The former three-term senator has taken a total of $1,746,087 in itemized contributions from people in Wisconsin this election. $3,974,260 has come from people living in other states.
Republican Sen. Ron Johnson, by comparison, has hauled $1 million more in itemized contributions from those who live in Wisconsin than Feingold. Nearly half of Johnson’s contributions have come from constituents within the state. In total, Johnson has received $2,711,670 from Wisconsinites while $3,045,617 has come from other states.
Feingold publicly announced last year that he would no longer adhere to the pledge. "It makes no sense now," he told the Milwaukee Wisconsin Journal Sentinel, blaming the current state of campaigns that take in large amounts of money.
Feingold shattered the promise years before this announcement. During the 2010 election cycle, 55 percent of all itemized contributions to his campaign came from outside of Wisconsin.
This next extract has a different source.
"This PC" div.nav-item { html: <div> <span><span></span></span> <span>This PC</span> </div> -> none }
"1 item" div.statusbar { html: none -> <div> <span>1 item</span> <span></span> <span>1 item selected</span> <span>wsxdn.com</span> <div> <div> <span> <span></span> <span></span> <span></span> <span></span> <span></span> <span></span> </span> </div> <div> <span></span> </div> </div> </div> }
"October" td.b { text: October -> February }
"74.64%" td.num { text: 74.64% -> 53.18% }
"After 34 years as a career politician, Senator Feingold has become everything people hate about politics," William Allison, spokesman for the Johnson campaign, told the Washington Free Beacon. "He made a promise to rely on Wisconsinites to fund his campaign, and like a typical politician, he broke that promise and is abandoning his principles because he’s so desperate to get back to Washington."
Feingold has also taken large sums of money from lobbyists despite pushing for stricter ethics legislation during his time in the Senate. A part of his ethics push included a requirement to disclose bundled lobbyist contributions.
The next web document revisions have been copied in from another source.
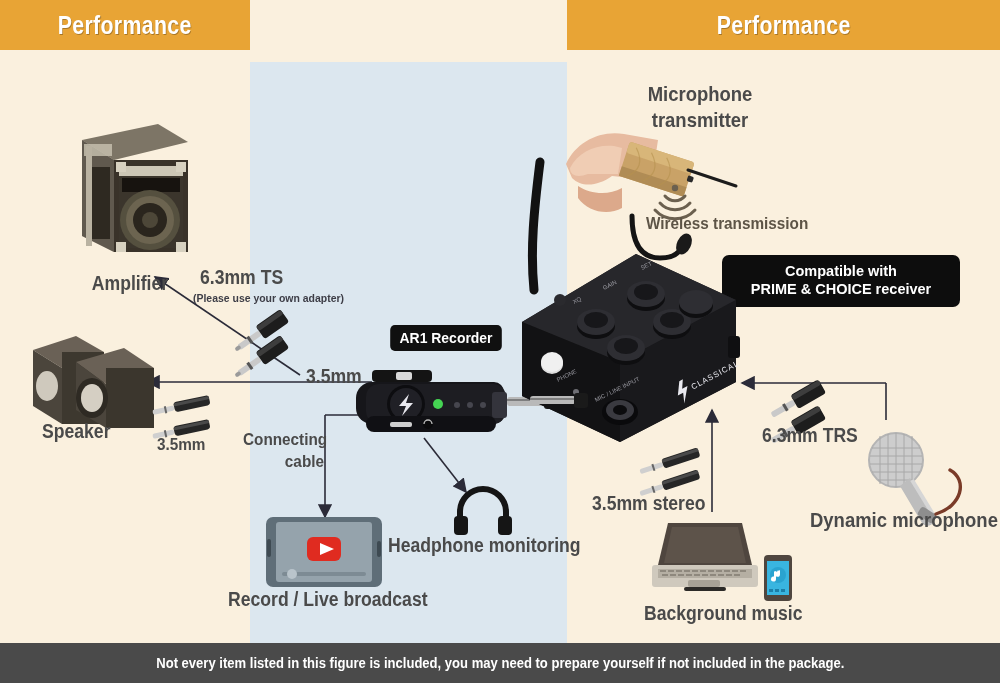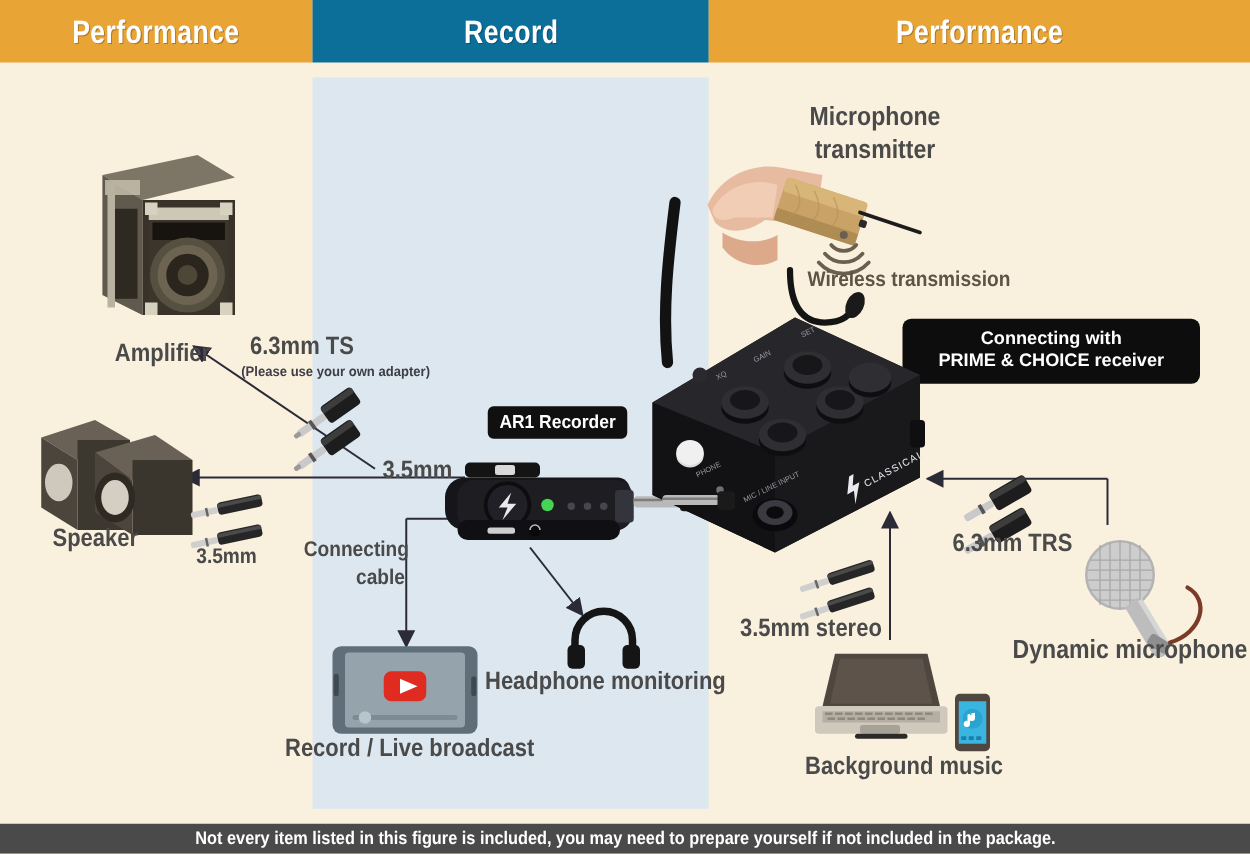"Record" div.hdr { html: <div> <span>Record</span> </div> -> none }
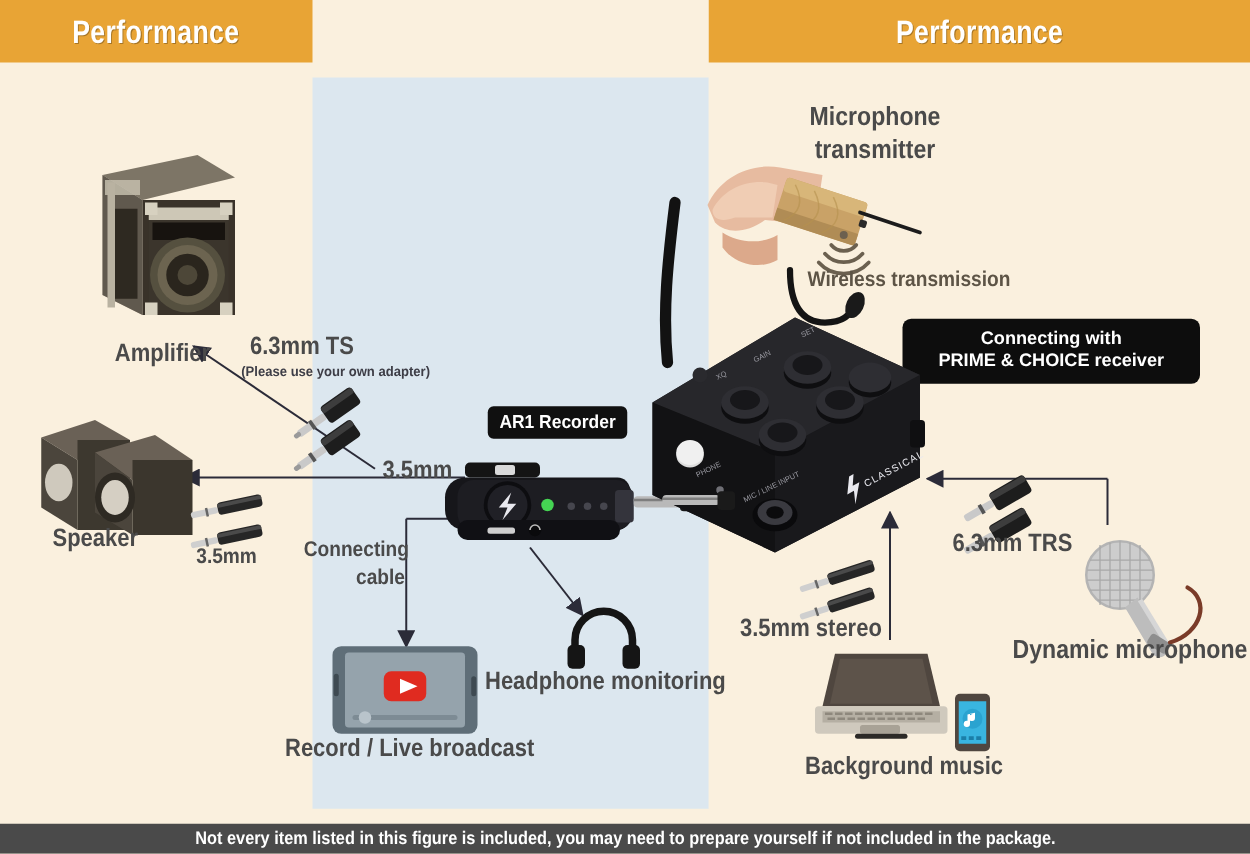"Connecting with" div { text: Connecting -> Compatible }
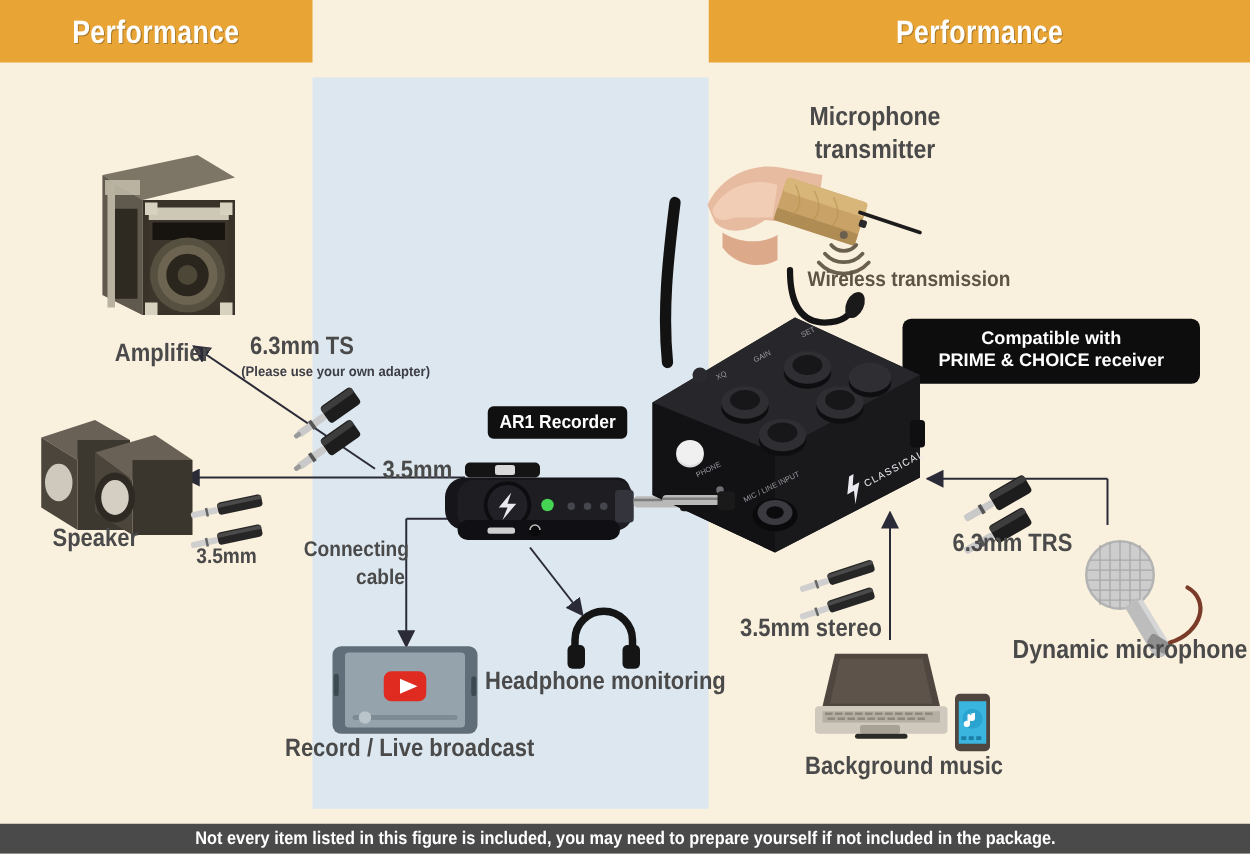"Not every item listed in" .footer { height: 24px -> 40px }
Feingold said in 2007 that the number one priority of those in Congress should be to convince their constituents that they have their best interests in mind and not those of special interests.
"Regardless of how reforms might impact us, our priority must be to convince our constituents that we are here to advocate their best interests, not those of well-connected lobbyists," Feingold said at the time of the reform push. "Ethical conduct in government should be more than an aspiration. It should be a requirement."
Feingold has accepted more than $500,000 in bundled lobbyist contributions this election cycle. He quietly accepted more than $200,000 in the months leading up to his defeat in 2010. He has also held fundraisers this election cycle at venues that he once said are where lobbyists buy influence.
Feingold’s campaign did not return a request for comment on his out-of-state contributions by press time.